By Matt Snyder With all this talk over the past week of realignment, moving of teams to different leagues and perpetual interleague play, I can't help but think we're putting the cart before the horse.
You see, any talk of having to play interleague games involves the DH question. It's a disadvantage for American League teams to have to play in NL ballparks, because they lose one of their better hitters. David Ortiz and Billy Butler will be relegated to pinch-hitting duties. The Tigers might shift Alex Avila to third base so Victor Martinez can catch and stay in the lineup. Adam Dunn -- who has been awful, but recently started swinging better -- is likely to ride the pine.
On the flip-side, National League teams aren't built with DH-types. So when they visit AL parks, they're forced to play a different brand of baseball and sometimes use a light-hitting utility player at DH. More often, they put their worst defender at DH and play someone else on defense -- think of the Cubs using Alfonso Soriano at DH in Fenway Park, for example.

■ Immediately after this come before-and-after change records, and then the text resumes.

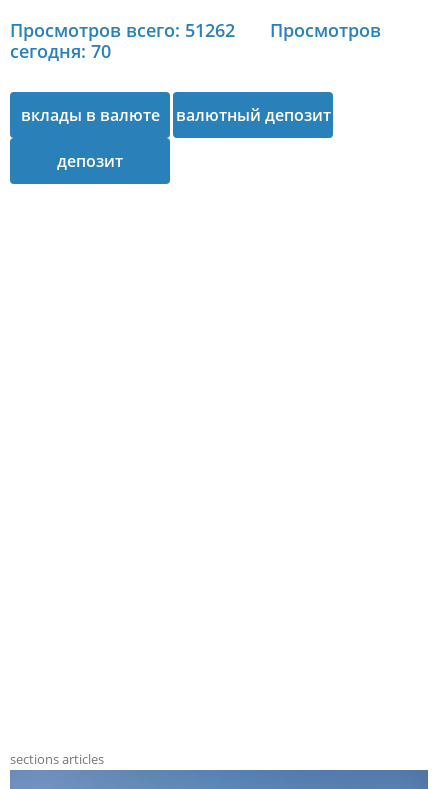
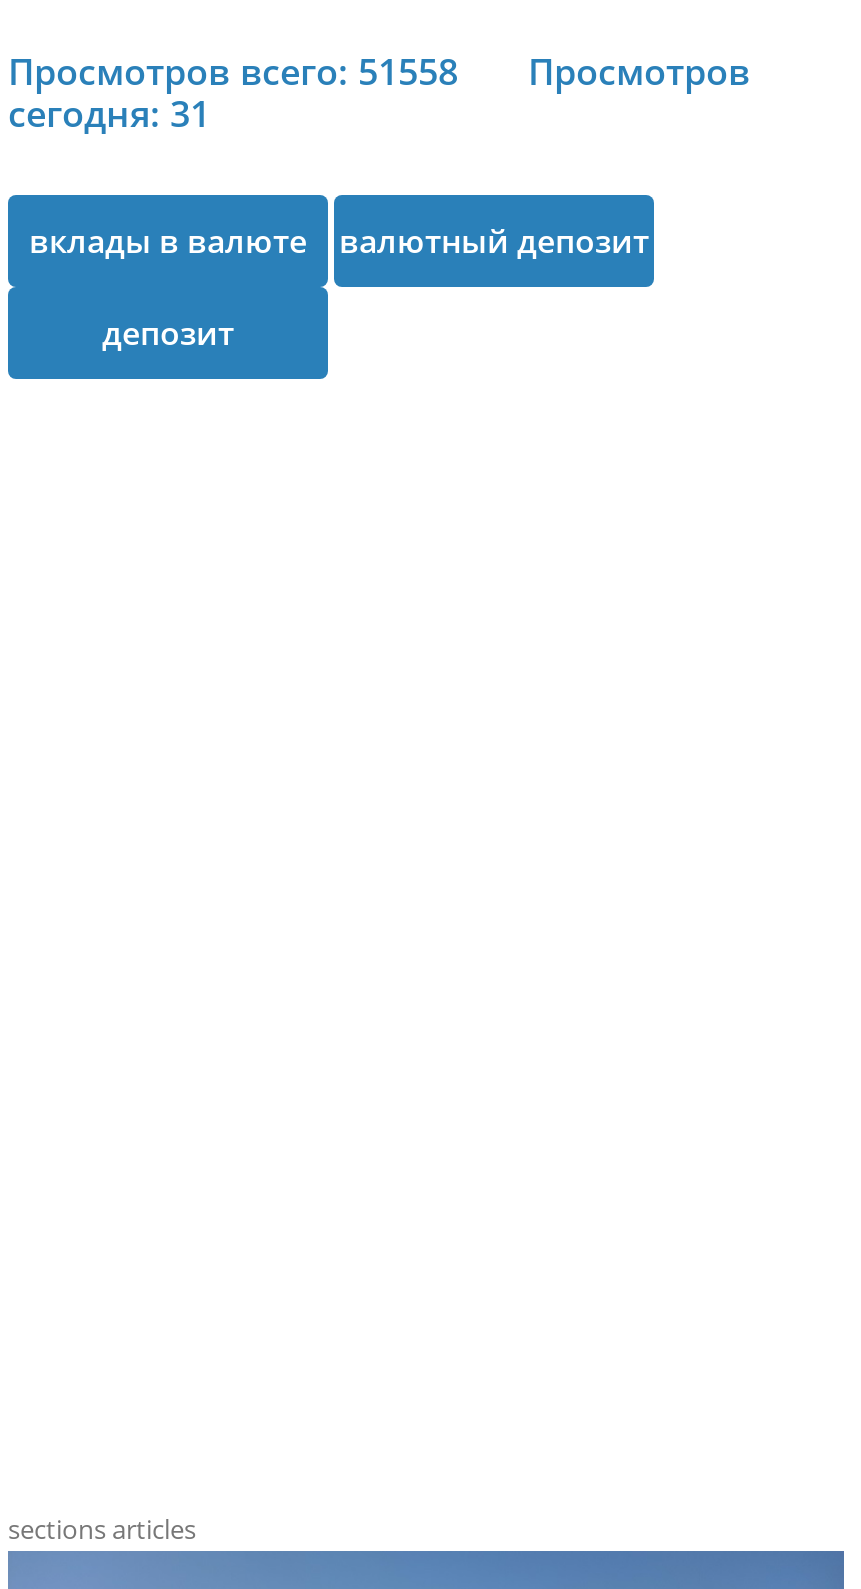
- Просмотров всего: 51262
+ Просмотров всего: 51558

- сегодня: 70
+ сегодня: 31
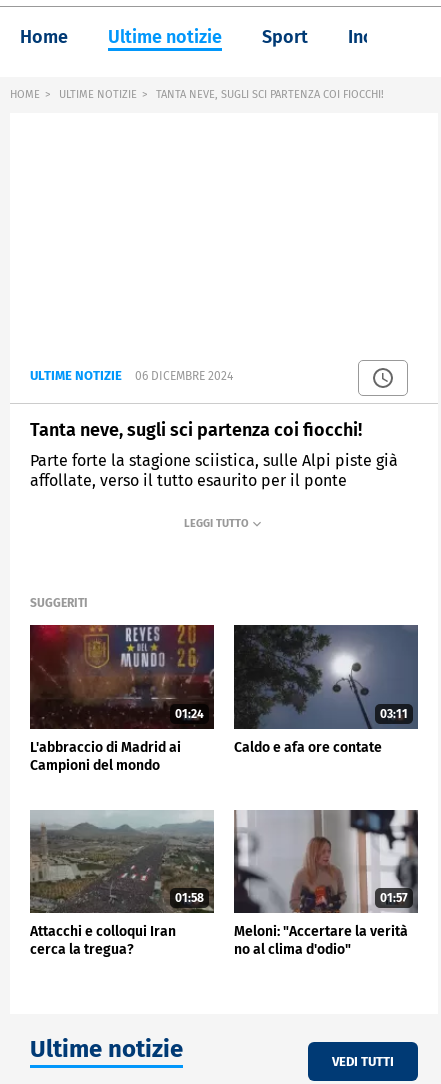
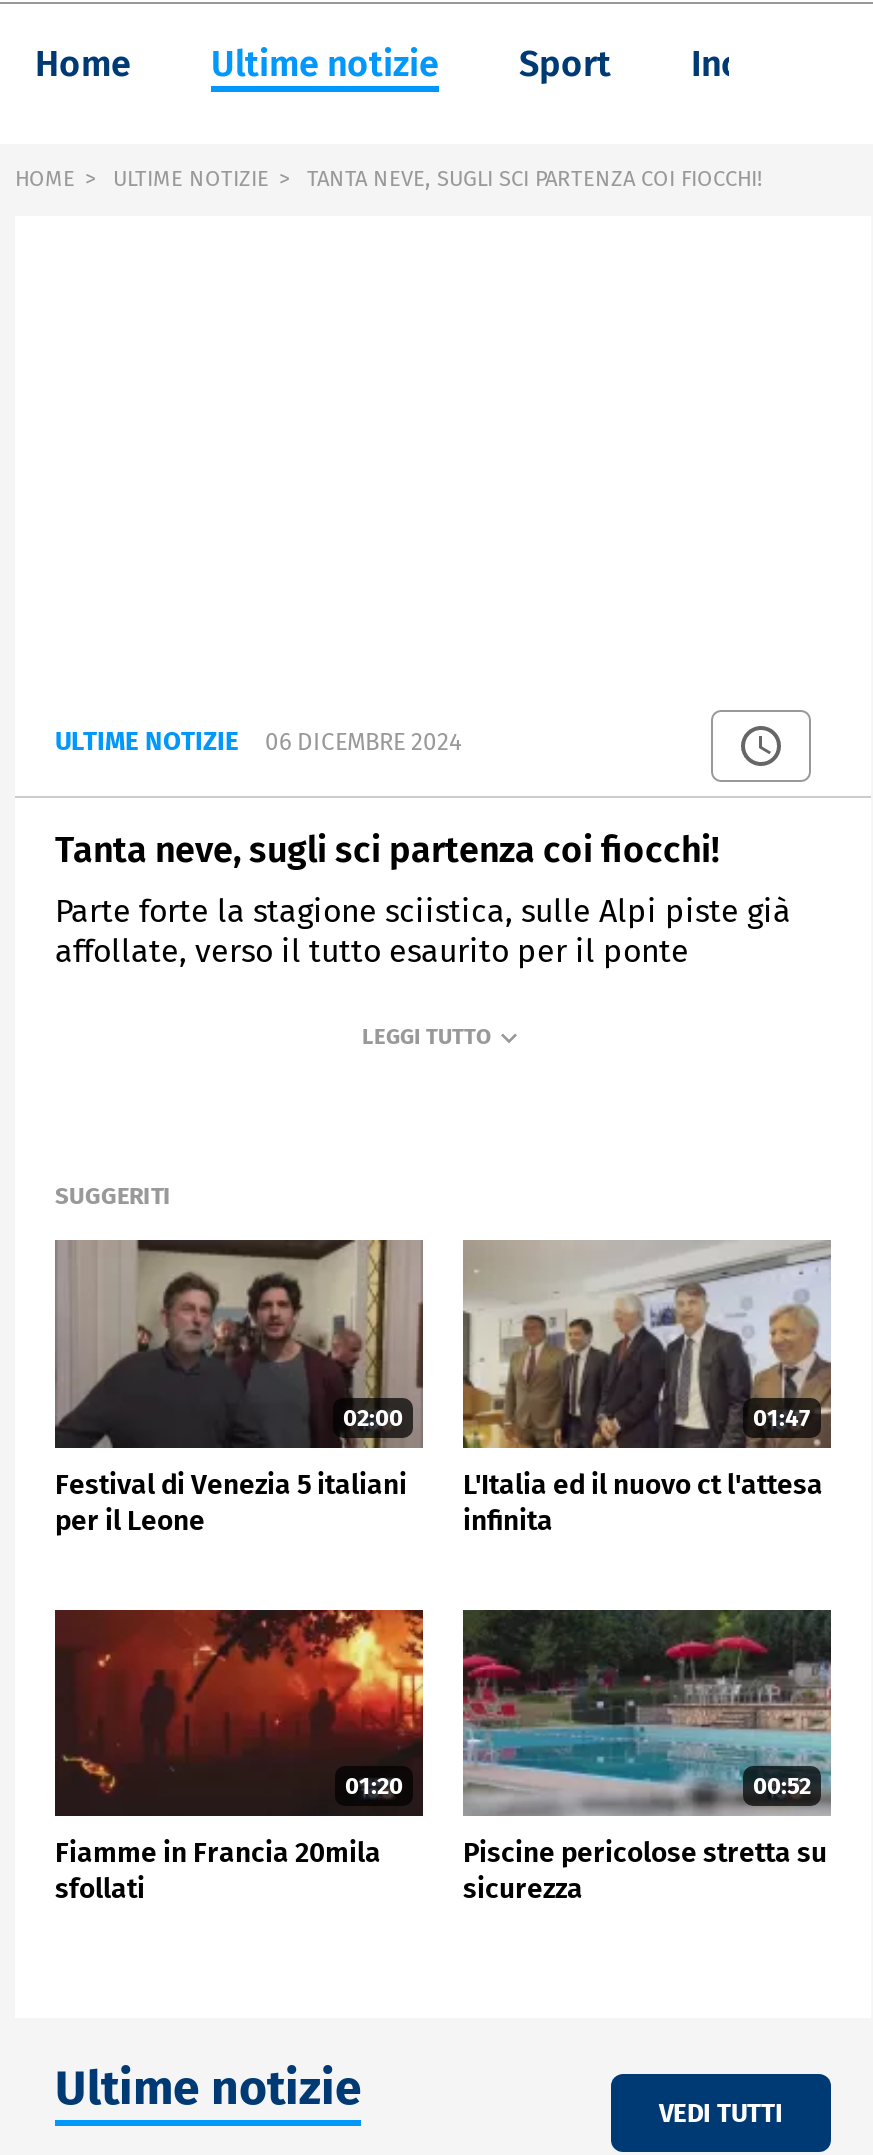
- [image]
- 01:24
+ [image]
+ 02:00

- [image]
- 03:11
+ [image]
+ 01:47

- L'abbraccio di Madrid ai
- Campioni del mondo
+ Festival di Venezia 5 italiani
+ per il Leone

- Caldo e afa ore contate
+ L'Italia ed il nuovo ct l'attesa
+ infinita

- [image]
- 01:58
+ [image]
+ 01:20

- [image]
- 01:57
+ [image]
+ 00:52

- Attacchi e colloqui Iran
- cerca la tregua?
+ Fiamme in Francia 20mila
+ sfollati

- Meloni: "Accertare la verità
- no al clima d'odio"
+ Piscine pericolose stretta su
+ sicurezza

Still, it's not how the teams are built.
When it's just a few games a season, no one seems to mind. But when you think about doing it all season -- as most of the realignment proposals suggest by moving a team to the AL and creating two 15-team leagues -- it becomes more of an issue.
The only thing I can think of is that the most important series of the season has this problem every single year. It has since 1973. The World Series is affected by the fact that two leagues playing the same sport have a fundamental rule difference.
How do we not collectively, as fans of the great game, revolt over this ridiculousness?
What if the East had no 3-point line in the NBA but the West did? What if the AFC didn't have an illegal contact rule on defensive backs, but the NFC did? What if the East allowed offsides in the NHL, but the West didn't? Don't those sound absurd?
Well, baseball has a huge difference in rules for each league. It wouldn't matter for the regular season if there were no interleague play, but, again, the freaking World Series would still tilt drastically in favor of the home team for each game because of how NL and AL rosters are built.
Saying to make the DH universal -- that is, to add the DH to the NL -- sets anyone up for scrutiny. You can't say you're for it without accusations of hating the purity of the game being hurled in your direction. But let's think about this logically, step by step, with three simple points:
1. I don't care if the DH is eliminated or added to the NL, but its use has to be uniform. Pick one side or the other.
2. The Players Association will never allow the league to eliminate the DH. It provides extra jobs to aging veterans who can swing the bat but can't field anymore. It extends careers. You can argue this vs. purity of the game all day long, or you can concede elimination of the DH isn't happening.
3. Runs are way down now that the game is (relatively) cleaned up from PEDs. While stellar pitching is exciting to people like you and I, it doesn't excite youth or casual adult fans like scoring runs does. Baseball is not nearly as popular with today's youth as some other sports, and that could become a problem down the road. There's already a growing problem with casual adult fans in terms of ratings and dwindling attendance. With the pitcher spot a virtual automatic out -- excluding the Jason Marquis and Carlos Zambrano types, of course -- it makes sense to use a DH in both leagues in an attempt to slightly increase offense.
It isn't radical to suggest the NL adopt a designated hitter. In fact, it's radical to have two leagues with a major rule difference. Making things balanced is simply common sense.
It's time to end the madness. Before anything else is done to baseball, the designated hitter needs to be used everywhere.